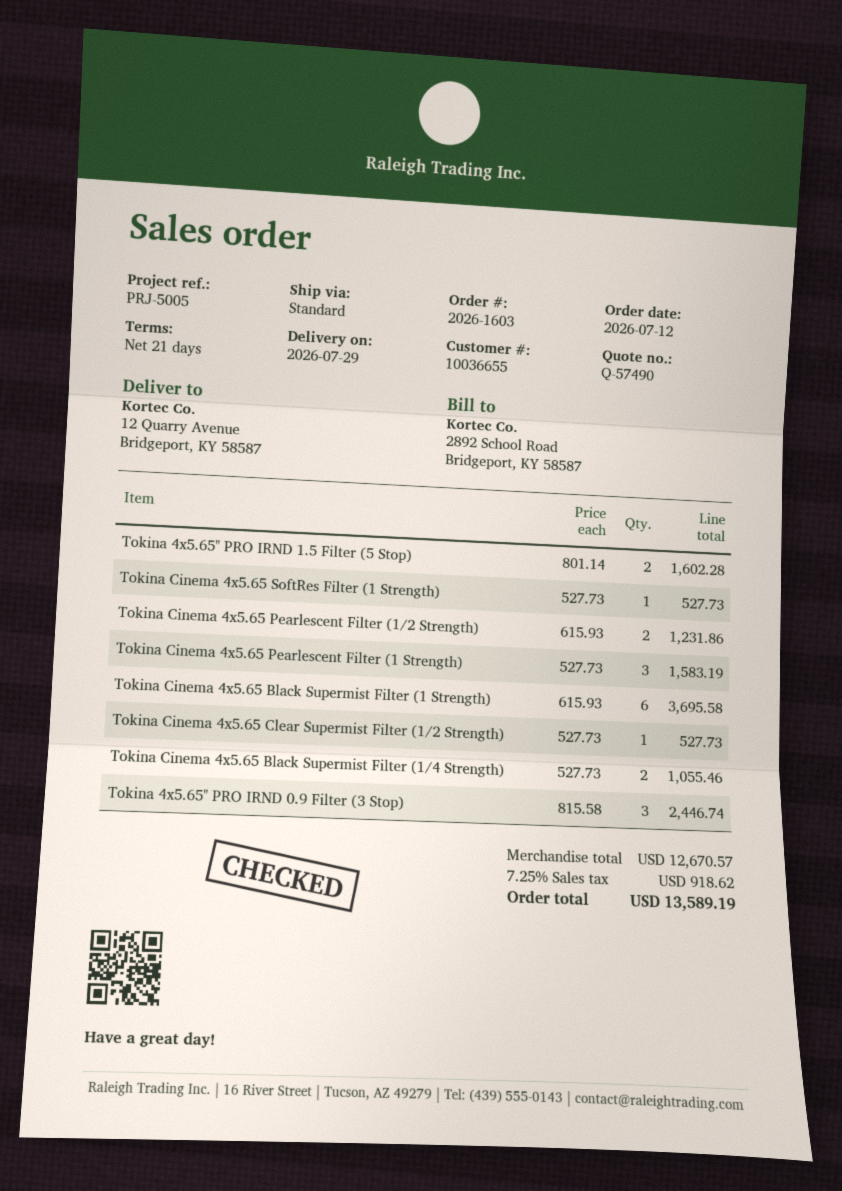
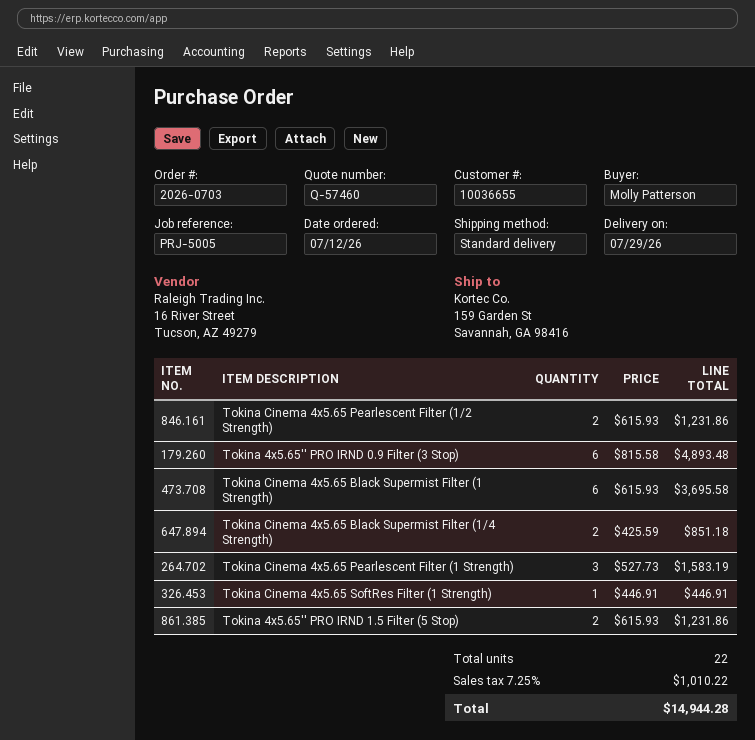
quote number: Q-57490 -> Q-57460
order number: 2026-1603 -> 2026-0703
ship to: 12 Quarry Avenue, Bridgeport, KY 58587 -> 159 Garden St, Savannah, GA 98416
Tokina 4x5.65'' PRO IRND 1.5 Filter (5 Stop): 2 x 801.14 = 1602.28 -> 2 x 615.93 = 1231.86
Tokina Cinema 4x5.65 SoftRes Filter (1 Strength): 1 x 527.73 = 527.73 -> 1 x 446.91 = 446.91
Tokina Cinema 4x5.65 Clear Supermist Filter (1/2 Strength): 1 x 527.73 = 527.73 -> none
Tokina Cinema 4x5.65 Black Supermist Filter (1/4 Strength): 2 x 527.73 = 1055.46 -> 2 x 425.59 = 851.18
Tokina 4x5.65'' PRO IRND 0.9 Filter (3 Stop): 3 x 815.58 = 2446.74 -> 6 x 815.58 = 4893.48
tax: 7.25% = 918.62 -> 7.25% = 1010.22
total: 13589.19 -> 14944.28

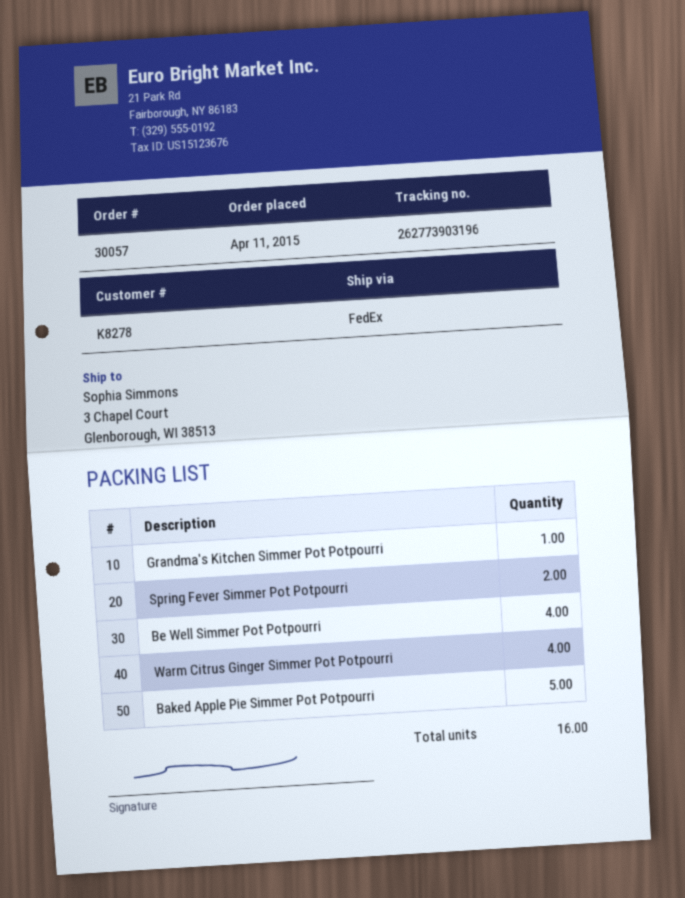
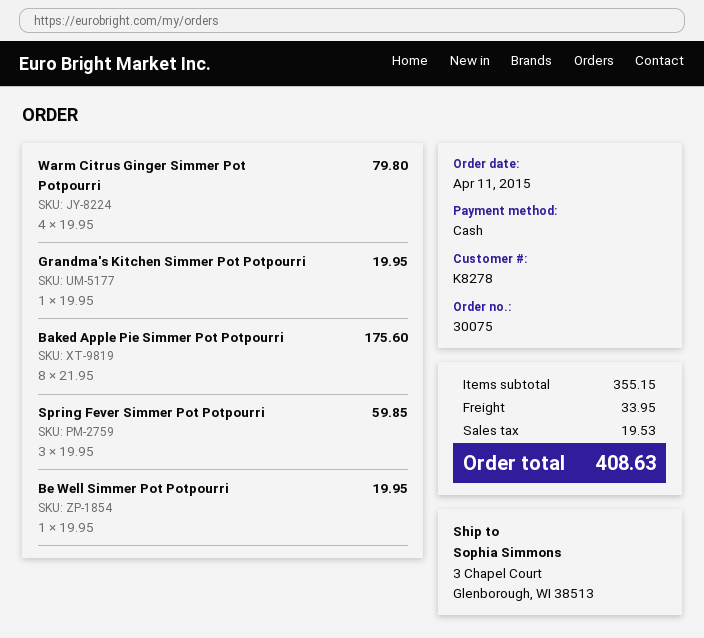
order number: 30057 -> 30075
Spring Fever Simmer Pot Potpourri: 2 -> 3
Be Well Simmer Pot Potpourri: 4 -> 1
Baked Apple Pie Simmer Pot Potpourri: 5 -> 8

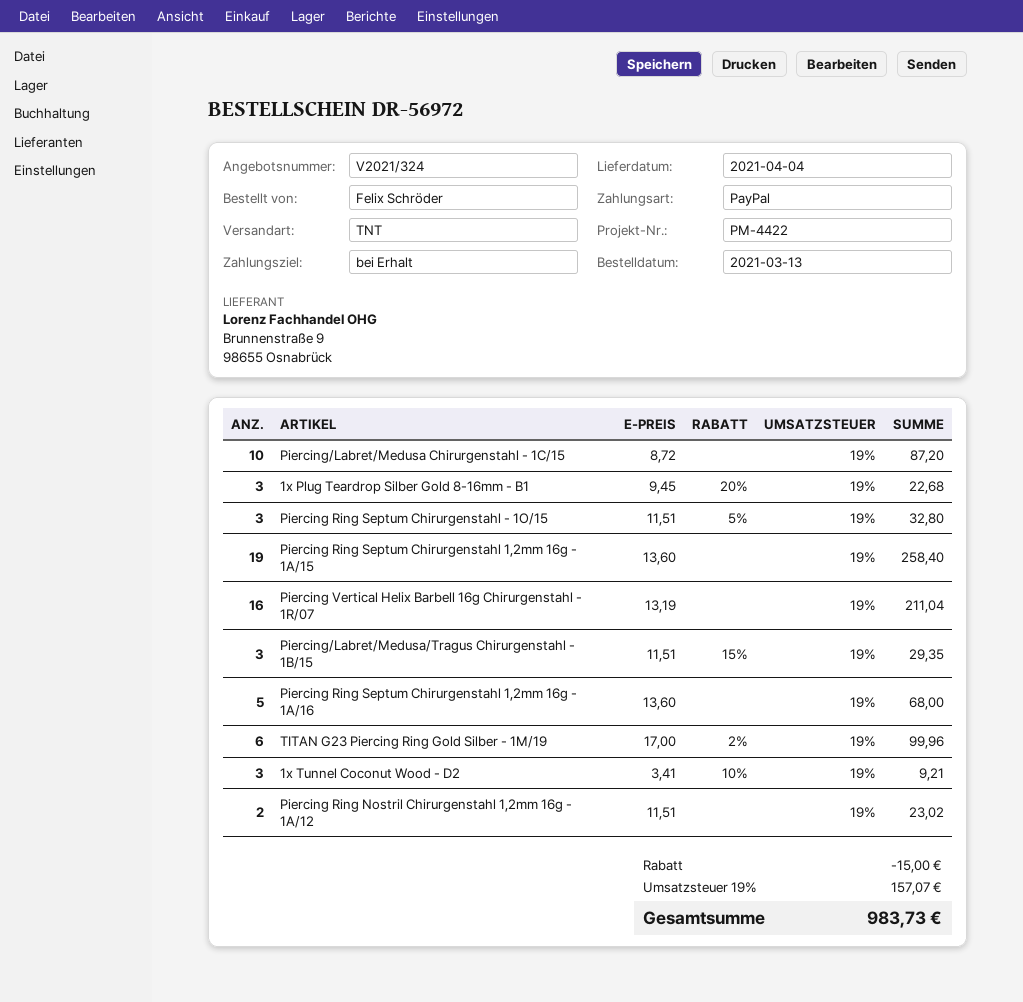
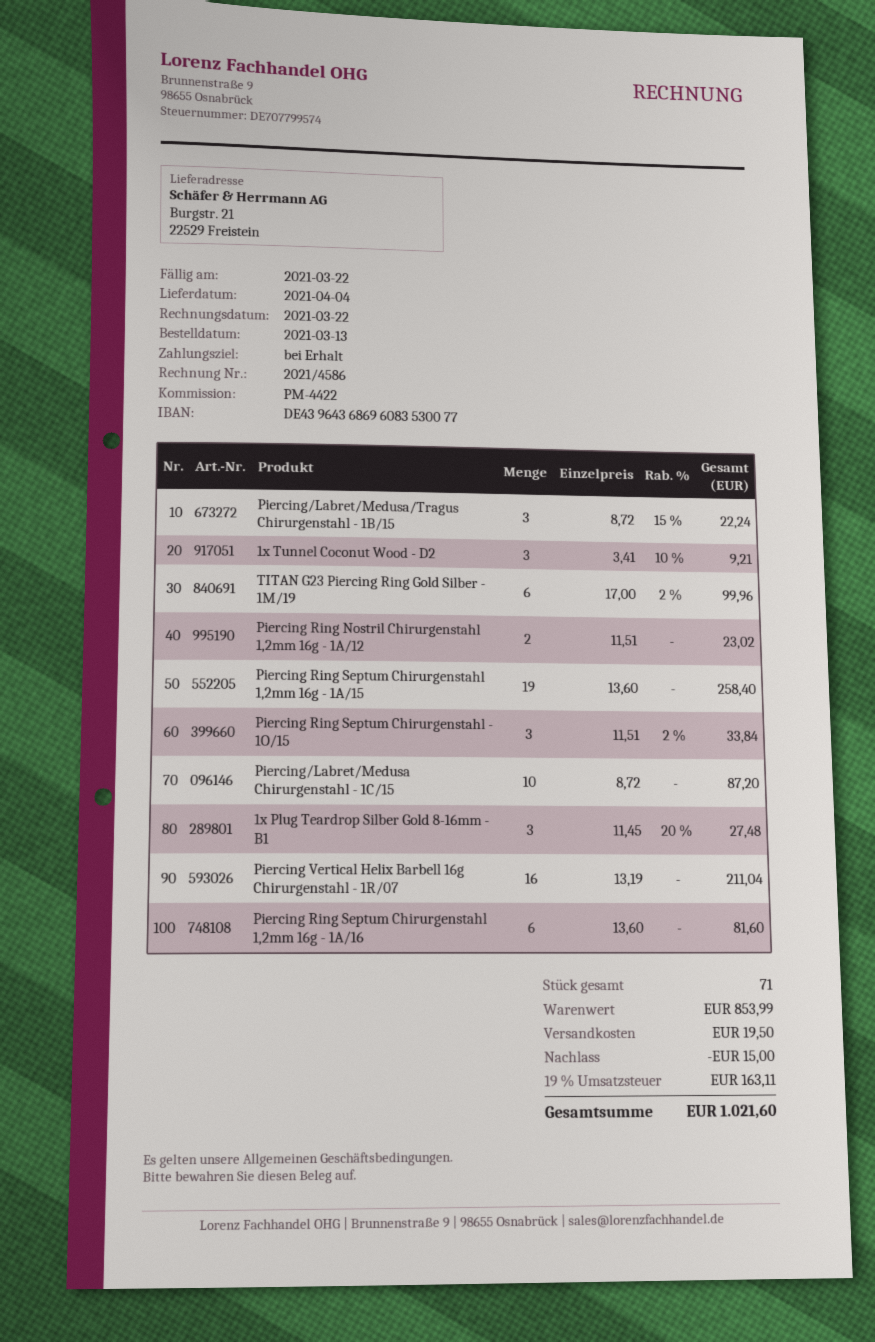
1x Plug Teardrop Silber Gold 8-16mm - B1: 3 x 9.45 - 20% = 22.68 -> 3 x 11.45 - 20% = 27.48
Piercing Ring Septum Chirurgenstahl - 1O/15: 3 x 11.51 - 5% = 32.80 -> 3 x 11.51 - 2% = 33.84
Piercing/Labret/Medusa/Tragus Chirurgenstahl - 1B/15: 3 x 11.51 - 15% = 29.35 -> 3 x 8.72 - 15% = 22.24
Piercing Ring Septum Chirurgenstahl 1,2mm 16g - 1A/16: 5 x 13.60 = 68.00 -> 6 x 13.60 = 81.60
shipping: none -> 19.50
tax: 19% = 157.07 -> 19% = 163.11
total: 983.73 -> 1021.60

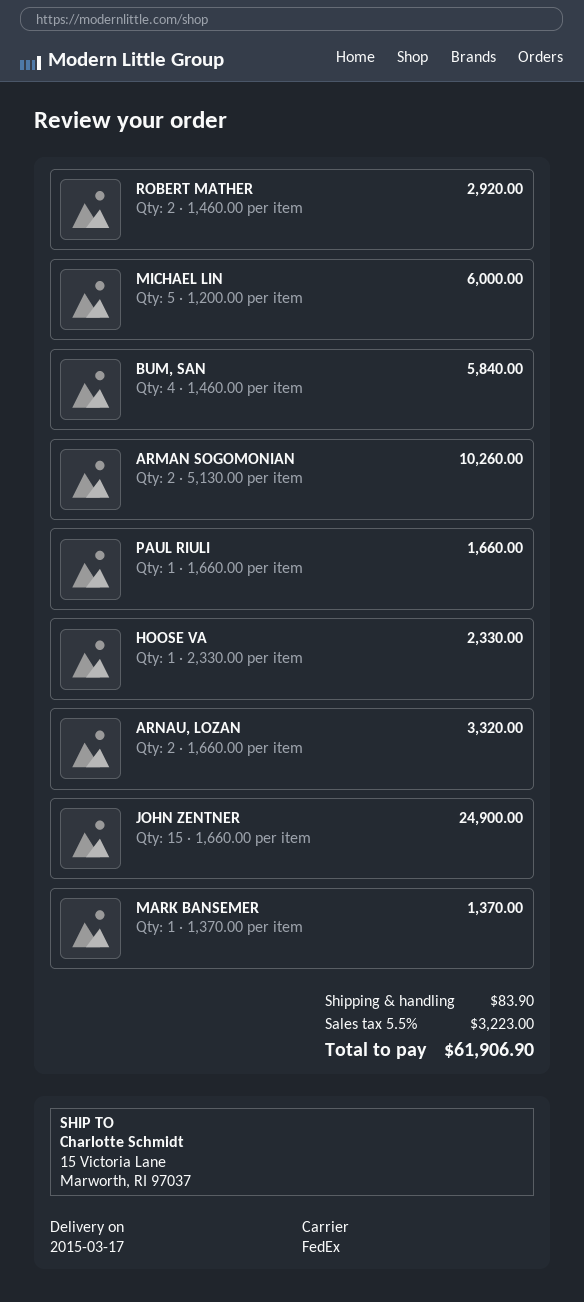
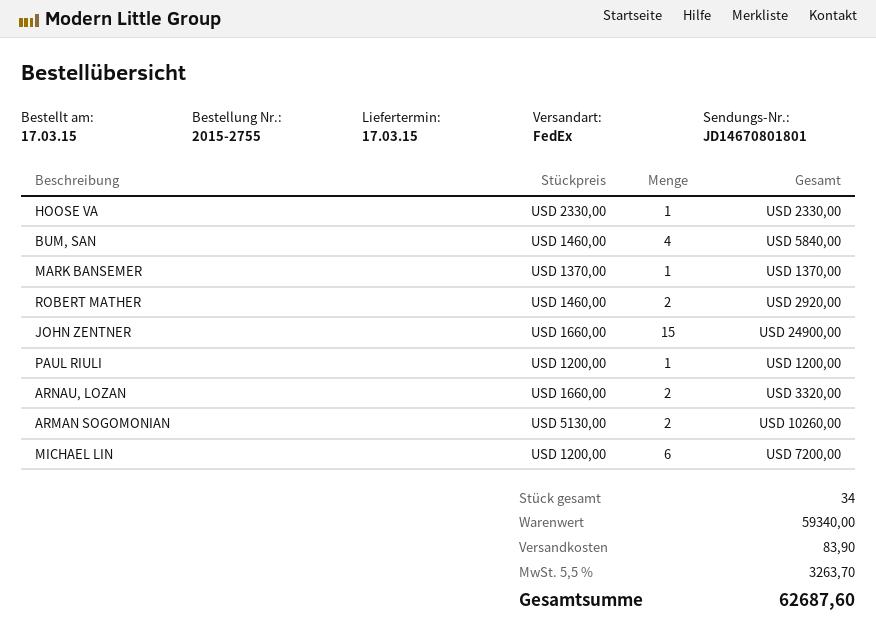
MICHAEL LIN: 5 x 1200.00 = 6000.00 -> 6 x 1200.00 = 7200.00
PAUL RIULI: 1 x 1660.00 = 1660.00 -> 1 x 1200.00 = 1200.00
tax: 5.5% = 3223.00 -> 5.5% = 3263.70
total: 61906.90 -> 62687.60

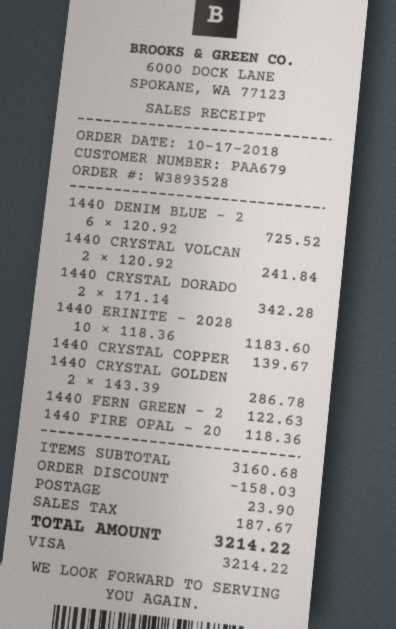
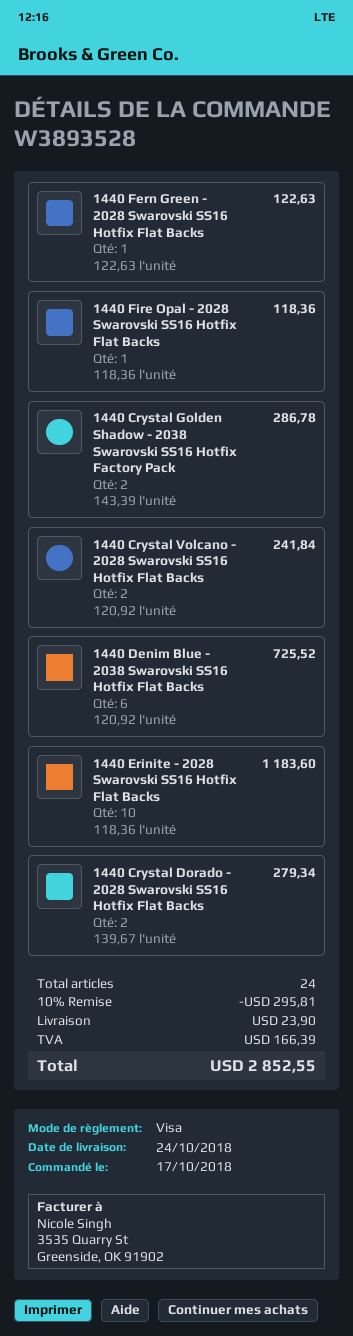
1440 CRYSTAL DORADO: 2 x 171.14 = 342.28 -> 2 x 139.67 = 279.34
1440 CRYSTAL COPPER: 1 x 139.67 = 139.67 -> none
discount: 158.03 -> 295.81
tax: 187.67 -> 166.39
total: 3214.22 -> 2852.55

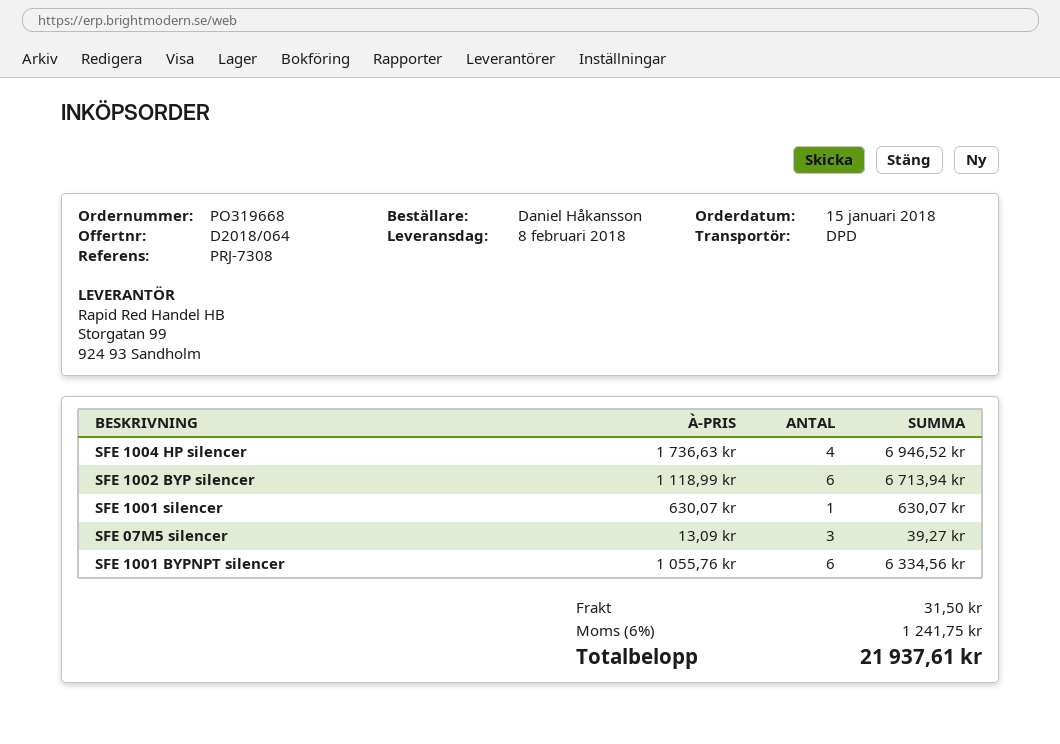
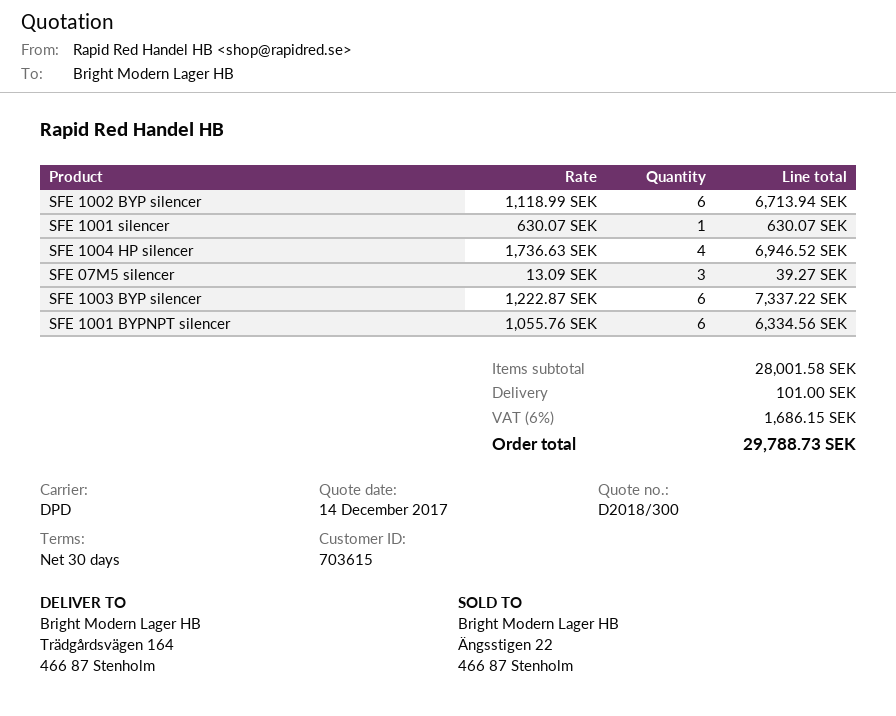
quote number: D2018/064 -> D2018/300
SFE 1003 BYP silencer: none -> 6 x 1222.87 = 7337.22
shipping: 31.50 -> 101.00
tax: 6% = 1241.75 -> 6% = 1686.15
total: 21937.61 -> 29788.73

*-*-*

**PROBLEM REQUIREMENTS**
Exactly as written, set down each line of the records, leaving out the pictures.

**RESPONSE TO THIS EXERCISE**
quote number: Q-57490 -> Q-57460
order number: 2026-1603 -> 2026-0703
ship to: 12 Quarry Avenue, Bridgeport, KY 58587 -> 159 Garden St, Savannah, GA 98416
Tokina 4x5.65'' PRO IRND 1.5 Filter (5 Stop): 2 x 801.14 = 1602.28 -> 2 x 615.93 = 1231.86
Tokina Cinema 4x5.65 SoftRes Filter (1 Strength): 1 x 527.73 = 527.73 -> 1 x 446.91 = 446.91
Tokina Cinema 4x5.65 Clear Supermist Filter (1/2 Strength): 1 x 527.73 = 527.73 -> none
Tokina Cinema 4x5.65 Black Supermist Filter (1/4 Strength): 2 x 527.73 = 1055.46 -> 2 x 425.59 = 851.18
Tokina 4x5.65'' PRO IRND 0.9 Filter (3 Stop): 3 x 815.58 = 2446.74 -> 6 x 815.58 = 4893.48
tax: 7.25% = 918.62 -> 7.25% = 1010.22
total: 13589.19 -> 14944.28

order number: 30057 -> 30075
Spring Fever Simmer Pot Potpourri: 2 -> 3
Be Well Simmer Pot Potpourri: 4 -> 1
Baked Apple Pie Simmer Pot Potpourri: 5 -> 8

1x Plug Teardrop Silber Gold 8-16mm - B1: 3 x 9.45 - 20% = 22.68 -> 3 x 11.45 - 20% = 27.48
Piercing Ring Septum Chirurgenstahl - 1O/15: 3 x 11.51 - 5% = 32.80 -> 3 x 11.51 - 2% = 33.84
Piercing/Labret/Medusa/Tragus Chirurgenstahl - 1B/15: 3 x 11.51 - 15% = 29.35 -> 3 x 8.72 - 15% = 22.24
Piercing Ring Septum Chirurgenstahl 1,2mm 16g - 1A/16: 5 x 13.60 = 68.00 -> 6 x 13.60 = 81.60
shipping: none -> 19.50
tax: 19% = 157.07 -> 19% = 163.11
total: 983.73 -> 1021.60

MICHAEL LIN: 5 x 1200.00 = 6000.00 -> 6 x 1200.00 = 7200.00
PAUL RIULI: 1 x 1660.00 = 1660.00 -> 1 x 1200.00 = 1200.00
tax: 5.5% = 3223.00 -> 5.5% = 3263.70
total: 61906.90 -> 62687.60

1440 CRYSTAL DORADO: 2 x 171.14 = 342.28 -> 2 x 139.67 = 279.34
1440 CRYSTAL COPPER: 1 x 139.67 = 139.67 -> none
discount: 158.03 -> 295.81
tax: 187.67 -> 166.39
total: 3214.22 -> 2852.55

quote number: D2018/064 -> D2018/300
SFE 1003 BYP silencer: none -> 6 x 1222.87 = 7337.22
shipping: 31.50 -> 101.00
tax: 6% = 1241.75 -> 6% = 1686.15
total: 21937.61 -> 29788.73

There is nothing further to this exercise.